Start of MATERIAL SHOWN
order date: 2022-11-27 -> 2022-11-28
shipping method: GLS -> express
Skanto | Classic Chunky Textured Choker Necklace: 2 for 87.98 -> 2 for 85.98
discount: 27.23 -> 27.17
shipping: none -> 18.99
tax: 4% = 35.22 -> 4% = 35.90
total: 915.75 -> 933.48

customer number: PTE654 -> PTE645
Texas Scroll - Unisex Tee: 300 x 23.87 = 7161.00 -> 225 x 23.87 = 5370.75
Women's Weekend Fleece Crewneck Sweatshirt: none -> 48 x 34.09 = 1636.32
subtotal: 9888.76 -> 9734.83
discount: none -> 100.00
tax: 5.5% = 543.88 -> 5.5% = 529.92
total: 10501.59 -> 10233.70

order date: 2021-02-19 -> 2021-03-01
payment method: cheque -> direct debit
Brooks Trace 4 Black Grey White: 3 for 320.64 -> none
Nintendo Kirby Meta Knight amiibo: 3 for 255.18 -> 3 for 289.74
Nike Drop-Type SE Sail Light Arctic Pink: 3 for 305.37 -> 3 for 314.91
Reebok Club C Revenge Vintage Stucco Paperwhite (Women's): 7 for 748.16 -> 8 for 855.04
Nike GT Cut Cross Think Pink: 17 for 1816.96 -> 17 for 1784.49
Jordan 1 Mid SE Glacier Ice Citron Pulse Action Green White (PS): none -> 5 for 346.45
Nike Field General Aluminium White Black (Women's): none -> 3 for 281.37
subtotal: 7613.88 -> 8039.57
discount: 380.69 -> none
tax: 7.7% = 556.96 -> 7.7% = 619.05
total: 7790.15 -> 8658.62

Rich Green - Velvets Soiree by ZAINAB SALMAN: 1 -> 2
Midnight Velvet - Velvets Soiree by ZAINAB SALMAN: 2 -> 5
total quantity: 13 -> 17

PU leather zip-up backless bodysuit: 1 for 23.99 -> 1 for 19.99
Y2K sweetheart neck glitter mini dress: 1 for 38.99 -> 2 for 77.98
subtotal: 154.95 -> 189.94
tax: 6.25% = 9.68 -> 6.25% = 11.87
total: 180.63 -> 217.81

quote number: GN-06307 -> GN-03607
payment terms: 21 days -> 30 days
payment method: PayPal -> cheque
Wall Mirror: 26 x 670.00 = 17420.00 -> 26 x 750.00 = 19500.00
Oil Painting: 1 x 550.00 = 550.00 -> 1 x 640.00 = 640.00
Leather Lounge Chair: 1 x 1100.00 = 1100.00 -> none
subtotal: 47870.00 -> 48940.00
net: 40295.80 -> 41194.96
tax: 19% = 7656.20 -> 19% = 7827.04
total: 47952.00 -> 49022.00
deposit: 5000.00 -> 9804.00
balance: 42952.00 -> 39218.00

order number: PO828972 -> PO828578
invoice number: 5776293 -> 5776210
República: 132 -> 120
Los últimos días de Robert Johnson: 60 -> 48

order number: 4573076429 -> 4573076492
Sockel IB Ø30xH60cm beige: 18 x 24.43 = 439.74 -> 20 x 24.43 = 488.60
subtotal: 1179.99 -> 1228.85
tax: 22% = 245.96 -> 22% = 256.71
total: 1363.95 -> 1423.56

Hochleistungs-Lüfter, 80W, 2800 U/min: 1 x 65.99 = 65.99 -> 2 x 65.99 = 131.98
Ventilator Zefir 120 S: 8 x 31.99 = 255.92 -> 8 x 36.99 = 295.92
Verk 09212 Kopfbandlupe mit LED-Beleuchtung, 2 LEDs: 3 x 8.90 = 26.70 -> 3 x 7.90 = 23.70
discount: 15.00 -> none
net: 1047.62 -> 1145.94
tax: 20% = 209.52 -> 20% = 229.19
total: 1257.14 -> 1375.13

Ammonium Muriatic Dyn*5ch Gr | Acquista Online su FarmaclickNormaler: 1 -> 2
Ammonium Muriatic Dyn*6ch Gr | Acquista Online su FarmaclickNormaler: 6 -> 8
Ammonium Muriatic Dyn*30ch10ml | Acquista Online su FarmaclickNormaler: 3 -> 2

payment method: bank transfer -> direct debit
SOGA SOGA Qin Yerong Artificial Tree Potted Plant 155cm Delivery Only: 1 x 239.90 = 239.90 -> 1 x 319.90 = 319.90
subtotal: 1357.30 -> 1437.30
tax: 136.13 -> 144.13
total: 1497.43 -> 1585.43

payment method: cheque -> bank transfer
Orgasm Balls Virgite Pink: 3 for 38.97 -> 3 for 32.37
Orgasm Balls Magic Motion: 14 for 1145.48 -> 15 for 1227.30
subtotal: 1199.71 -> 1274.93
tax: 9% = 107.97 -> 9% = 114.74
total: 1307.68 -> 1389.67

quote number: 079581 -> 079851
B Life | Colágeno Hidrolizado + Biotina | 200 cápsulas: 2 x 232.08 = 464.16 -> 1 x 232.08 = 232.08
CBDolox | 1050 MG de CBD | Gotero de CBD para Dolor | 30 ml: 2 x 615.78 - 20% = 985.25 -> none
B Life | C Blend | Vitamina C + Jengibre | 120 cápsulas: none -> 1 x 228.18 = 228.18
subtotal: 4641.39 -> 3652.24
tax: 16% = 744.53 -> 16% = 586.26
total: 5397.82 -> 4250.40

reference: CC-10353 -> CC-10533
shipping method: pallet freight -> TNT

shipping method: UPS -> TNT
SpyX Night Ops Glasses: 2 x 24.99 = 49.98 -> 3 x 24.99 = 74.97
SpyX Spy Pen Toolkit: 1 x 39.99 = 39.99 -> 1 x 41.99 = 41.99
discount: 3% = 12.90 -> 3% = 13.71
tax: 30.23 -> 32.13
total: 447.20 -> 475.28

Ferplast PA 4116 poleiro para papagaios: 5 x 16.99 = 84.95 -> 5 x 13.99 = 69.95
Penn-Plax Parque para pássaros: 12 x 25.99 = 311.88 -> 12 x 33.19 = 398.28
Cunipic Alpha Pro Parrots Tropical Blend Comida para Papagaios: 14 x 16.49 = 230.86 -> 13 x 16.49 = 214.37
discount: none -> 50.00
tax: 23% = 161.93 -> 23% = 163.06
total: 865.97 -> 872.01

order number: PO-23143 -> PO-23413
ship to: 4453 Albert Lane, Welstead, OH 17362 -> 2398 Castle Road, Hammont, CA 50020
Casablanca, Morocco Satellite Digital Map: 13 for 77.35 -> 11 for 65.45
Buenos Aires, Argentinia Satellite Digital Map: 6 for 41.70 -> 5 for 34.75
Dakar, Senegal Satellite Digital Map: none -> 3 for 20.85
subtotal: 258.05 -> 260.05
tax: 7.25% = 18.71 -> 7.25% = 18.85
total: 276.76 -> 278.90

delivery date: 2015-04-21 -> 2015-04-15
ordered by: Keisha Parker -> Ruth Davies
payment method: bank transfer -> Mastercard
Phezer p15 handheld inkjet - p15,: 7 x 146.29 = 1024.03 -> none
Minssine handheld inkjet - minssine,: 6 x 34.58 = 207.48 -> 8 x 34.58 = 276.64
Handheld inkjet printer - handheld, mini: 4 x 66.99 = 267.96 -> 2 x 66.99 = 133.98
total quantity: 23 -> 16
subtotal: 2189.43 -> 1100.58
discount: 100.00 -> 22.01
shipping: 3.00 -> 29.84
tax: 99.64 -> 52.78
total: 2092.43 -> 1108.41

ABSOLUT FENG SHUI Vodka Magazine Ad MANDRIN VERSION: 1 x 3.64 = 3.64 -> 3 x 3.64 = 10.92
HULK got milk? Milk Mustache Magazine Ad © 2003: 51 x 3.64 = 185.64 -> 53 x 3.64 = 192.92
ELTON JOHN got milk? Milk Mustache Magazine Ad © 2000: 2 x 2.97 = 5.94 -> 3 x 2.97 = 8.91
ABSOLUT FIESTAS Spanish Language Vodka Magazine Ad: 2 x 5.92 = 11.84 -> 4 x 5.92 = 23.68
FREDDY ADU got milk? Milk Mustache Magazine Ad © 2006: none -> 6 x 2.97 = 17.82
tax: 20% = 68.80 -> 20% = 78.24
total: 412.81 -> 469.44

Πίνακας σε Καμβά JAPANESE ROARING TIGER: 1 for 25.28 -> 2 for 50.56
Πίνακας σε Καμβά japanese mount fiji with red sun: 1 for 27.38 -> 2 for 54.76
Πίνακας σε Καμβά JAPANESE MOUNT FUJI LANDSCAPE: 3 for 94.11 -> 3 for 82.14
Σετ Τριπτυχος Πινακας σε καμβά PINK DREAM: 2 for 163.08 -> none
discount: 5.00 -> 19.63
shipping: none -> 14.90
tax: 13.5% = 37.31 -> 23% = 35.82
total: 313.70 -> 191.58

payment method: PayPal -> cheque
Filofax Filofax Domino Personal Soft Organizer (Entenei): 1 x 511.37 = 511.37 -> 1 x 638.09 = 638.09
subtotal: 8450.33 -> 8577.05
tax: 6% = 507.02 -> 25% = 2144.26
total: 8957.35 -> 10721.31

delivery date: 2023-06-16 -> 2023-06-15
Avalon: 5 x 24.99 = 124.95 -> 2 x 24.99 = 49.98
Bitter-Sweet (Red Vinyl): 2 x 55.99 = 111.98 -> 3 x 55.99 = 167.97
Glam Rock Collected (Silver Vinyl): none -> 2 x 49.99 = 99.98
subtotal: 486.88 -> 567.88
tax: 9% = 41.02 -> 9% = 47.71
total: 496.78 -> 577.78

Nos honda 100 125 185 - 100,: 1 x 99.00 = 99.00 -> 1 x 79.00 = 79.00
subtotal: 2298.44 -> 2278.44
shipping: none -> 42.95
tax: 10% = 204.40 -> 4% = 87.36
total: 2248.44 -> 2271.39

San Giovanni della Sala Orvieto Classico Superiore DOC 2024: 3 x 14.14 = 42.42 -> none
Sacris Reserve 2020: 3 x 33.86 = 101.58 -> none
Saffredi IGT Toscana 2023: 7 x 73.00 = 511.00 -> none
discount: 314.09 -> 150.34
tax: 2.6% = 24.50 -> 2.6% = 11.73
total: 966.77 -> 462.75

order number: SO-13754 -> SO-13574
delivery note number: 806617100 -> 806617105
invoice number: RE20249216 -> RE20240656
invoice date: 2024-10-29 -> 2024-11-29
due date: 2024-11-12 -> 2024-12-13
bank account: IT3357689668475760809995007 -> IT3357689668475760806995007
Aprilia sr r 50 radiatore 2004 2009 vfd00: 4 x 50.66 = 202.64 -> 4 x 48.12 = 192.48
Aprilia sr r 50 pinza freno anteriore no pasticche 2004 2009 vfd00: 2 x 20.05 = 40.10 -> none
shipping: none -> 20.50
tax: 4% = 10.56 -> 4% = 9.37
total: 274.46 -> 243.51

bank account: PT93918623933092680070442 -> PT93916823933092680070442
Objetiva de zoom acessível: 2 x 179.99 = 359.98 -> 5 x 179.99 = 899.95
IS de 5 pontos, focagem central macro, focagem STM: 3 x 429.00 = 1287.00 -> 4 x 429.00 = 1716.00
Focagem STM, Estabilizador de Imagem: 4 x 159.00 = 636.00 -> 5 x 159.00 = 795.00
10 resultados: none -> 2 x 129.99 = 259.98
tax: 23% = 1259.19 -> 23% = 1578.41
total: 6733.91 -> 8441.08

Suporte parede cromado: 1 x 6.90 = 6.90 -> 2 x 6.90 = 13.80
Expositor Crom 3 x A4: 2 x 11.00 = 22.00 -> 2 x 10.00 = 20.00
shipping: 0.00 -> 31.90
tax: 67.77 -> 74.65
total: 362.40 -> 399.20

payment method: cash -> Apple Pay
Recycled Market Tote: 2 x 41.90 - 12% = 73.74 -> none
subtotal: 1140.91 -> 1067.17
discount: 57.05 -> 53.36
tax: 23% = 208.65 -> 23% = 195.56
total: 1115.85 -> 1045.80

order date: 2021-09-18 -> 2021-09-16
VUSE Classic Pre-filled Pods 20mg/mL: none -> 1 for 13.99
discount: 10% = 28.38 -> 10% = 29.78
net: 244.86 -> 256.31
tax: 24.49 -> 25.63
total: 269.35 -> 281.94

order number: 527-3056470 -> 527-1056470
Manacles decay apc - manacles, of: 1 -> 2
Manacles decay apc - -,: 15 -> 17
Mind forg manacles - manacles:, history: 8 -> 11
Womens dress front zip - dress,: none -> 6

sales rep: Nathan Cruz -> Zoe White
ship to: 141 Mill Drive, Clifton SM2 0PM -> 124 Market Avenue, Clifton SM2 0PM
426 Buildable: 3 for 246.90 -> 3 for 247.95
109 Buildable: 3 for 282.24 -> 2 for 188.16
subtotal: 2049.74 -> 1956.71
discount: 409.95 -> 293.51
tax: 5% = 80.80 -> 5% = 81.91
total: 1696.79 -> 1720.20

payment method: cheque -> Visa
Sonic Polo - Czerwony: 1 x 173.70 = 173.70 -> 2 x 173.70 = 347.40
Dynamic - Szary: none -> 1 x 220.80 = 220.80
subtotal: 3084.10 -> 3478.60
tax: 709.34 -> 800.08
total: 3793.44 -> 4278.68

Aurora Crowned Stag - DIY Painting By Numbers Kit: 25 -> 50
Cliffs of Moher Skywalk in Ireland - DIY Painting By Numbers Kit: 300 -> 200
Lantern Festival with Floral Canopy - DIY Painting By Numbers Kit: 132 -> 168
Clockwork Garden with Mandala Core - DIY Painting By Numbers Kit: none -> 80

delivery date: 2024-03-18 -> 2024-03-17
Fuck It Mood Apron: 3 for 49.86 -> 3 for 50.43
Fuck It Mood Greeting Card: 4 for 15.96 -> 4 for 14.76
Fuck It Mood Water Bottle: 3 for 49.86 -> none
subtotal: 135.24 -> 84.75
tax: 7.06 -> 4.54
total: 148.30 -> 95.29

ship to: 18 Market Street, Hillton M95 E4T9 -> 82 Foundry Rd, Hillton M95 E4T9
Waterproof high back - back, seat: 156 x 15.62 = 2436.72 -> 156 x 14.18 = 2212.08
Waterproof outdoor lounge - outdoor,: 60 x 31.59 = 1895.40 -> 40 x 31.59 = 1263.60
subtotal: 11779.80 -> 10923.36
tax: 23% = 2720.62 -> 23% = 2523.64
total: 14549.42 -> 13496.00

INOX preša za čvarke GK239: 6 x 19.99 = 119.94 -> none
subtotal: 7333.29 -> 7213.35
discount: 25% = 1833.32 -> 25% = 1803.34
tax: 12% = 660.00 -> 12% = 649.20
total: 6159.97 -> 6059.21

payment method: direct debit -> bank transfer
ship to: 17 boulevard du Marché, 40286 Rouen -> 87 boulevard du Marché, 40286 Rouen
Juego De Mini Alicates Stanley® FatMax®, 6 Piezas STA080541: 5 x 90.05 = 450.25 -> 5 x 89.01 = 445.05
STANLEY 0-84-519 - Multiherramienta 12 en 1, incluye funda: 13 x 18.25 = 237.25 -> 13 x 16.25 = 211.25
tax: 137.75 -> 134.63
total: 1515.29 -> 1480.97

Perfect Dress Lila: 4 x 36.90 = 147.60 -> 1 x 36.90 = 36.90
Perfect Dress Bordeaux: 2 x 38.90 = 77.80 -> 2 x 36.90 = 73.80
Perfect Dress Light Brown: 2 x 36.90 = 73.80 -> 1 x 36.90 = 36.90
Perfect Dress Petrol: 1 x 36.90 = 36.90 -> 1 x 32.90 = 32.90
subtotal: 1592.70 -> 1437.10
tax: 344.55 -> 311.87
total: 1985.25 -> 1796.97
End of MATERIAL SHOWN
→ WHAT THIS TASK INVOLVES
Given the records above, reproduce precisely and only the lines between the line holding "Bitter-Sweet (Red Vinyl): 2" and the line holding "discount: 10% = 28.38 -> 10% = 29.78", inclusive.

→ RESPONSE TO THIS EXERCISE
Bitter-Sweet (Red Vinyl): 2 x 55.99 = 111.98 -> 3 x 55.99 = 167.97
Glam Rock Collected (Silver Vinyl): none -> 2 x 49.99 = 99.98
subtotal: 486.88 -> 567.88
tax: 9% = 41.02 -> 9% = 47.71
total: 496.78 -> 577.78

Nos honda 100 125 185 - 100,: 1 x 99.00 = 99.00 -> 1 x 79.00 = 79.00
subtotal: 2298.44 -> 2278.44
shipping: none -> 42.95
tax: 10% = 204.40 -> 4% = 87.36
total: 2248.44 -> 2271.39

San Giovanni della Sala Orvieto Classico Superiore DOC 2024: 3 x 14.14 = 42.42 -> none
Sacris Reserve 2020: 3 x 33.86 = 101.58 -> none
Saffredi IGT Toscana 2023: 7 x 73.00 = 511.00 -> none
discount: 314.09 -> 150.34
tax: 2.6% = 24.50 -> 2.6% = 11.73
total: 966.77 -> 462.75

order number: SO-13754 -> SO-13574
delivery note number: 806617100 -> 806617105
invoice number: RE20249216 -> RE20240656
invoice date: 2024-10-29 -> 2024-11-29
due date: 2024-11-12 -> 2024-12-13
bank account: IT3357689668475760809995007 -> IT3357689668475760806995007
Aprilia sr r 50 radiatore 2004 2009 vfd00: 4 x 50.66 = 202.64 -> 4 x 48.12 = 192.48
Aprilia sr r 50 pinza freno anteriore no pasticche 2004 2009 vfd00: 2 x 20.05 = 40.10 -> none
shipping: none -> 20.50
tax: 4% = 10.56 -> 4% = 9.37
total: 274.46 -> 243.51

bank account: PT93918623933092680070442 -> PT93916823933092680070442
Objetiva de zoom acessível: 2 x 179.99 = 359.98 -> 5 x 179.99 = 899.95
IS de 5 pontos, focagem central macro, focagem STM: 3 x 429.00 = 1287.00 -> 4 x 429.00 = 1716.00
Focagem STM, Estabilizador de Imagem: 4 x 159.00 = 636.00 -> 5 x 159.00 = 795.00
10 resultados: none -> 2 x 129.99 = 259.98
tax: 23% = 1259.19 -> 23% = 1578.41
total: 6733.91 -> 8441.08

Suporte parede cromado: 1 x 6.90 = 6.90 -> 2 x 6.90 = 13.80
Expositor Crom 3 x A4: 2 x 11.00 = 22.00 -> 2 x 10.00 = 20.00
shipping: 0.00 -> 31.90
tax: 67.77 -> 74.65
total: 362.40 -> 399.20

payment method: cash -> Apple Pay
Recycled Market Tote: 2 x 41.90 - 12% = 73.74 -> none
subtotal: 1140.91 -> 1067.17
discount: 57.05 -> 53.36
tax: 23% = 208.65 -> 23% = 195.56
total: 1115.85 -> 1045.80

order date: 2021-09-18 -> 2021-09-16
VUSE Classic Pre-filled Pods 20mg/mL: none -> 1 for 13.99
discount: 10% = 28.38 -> 10% = 29.78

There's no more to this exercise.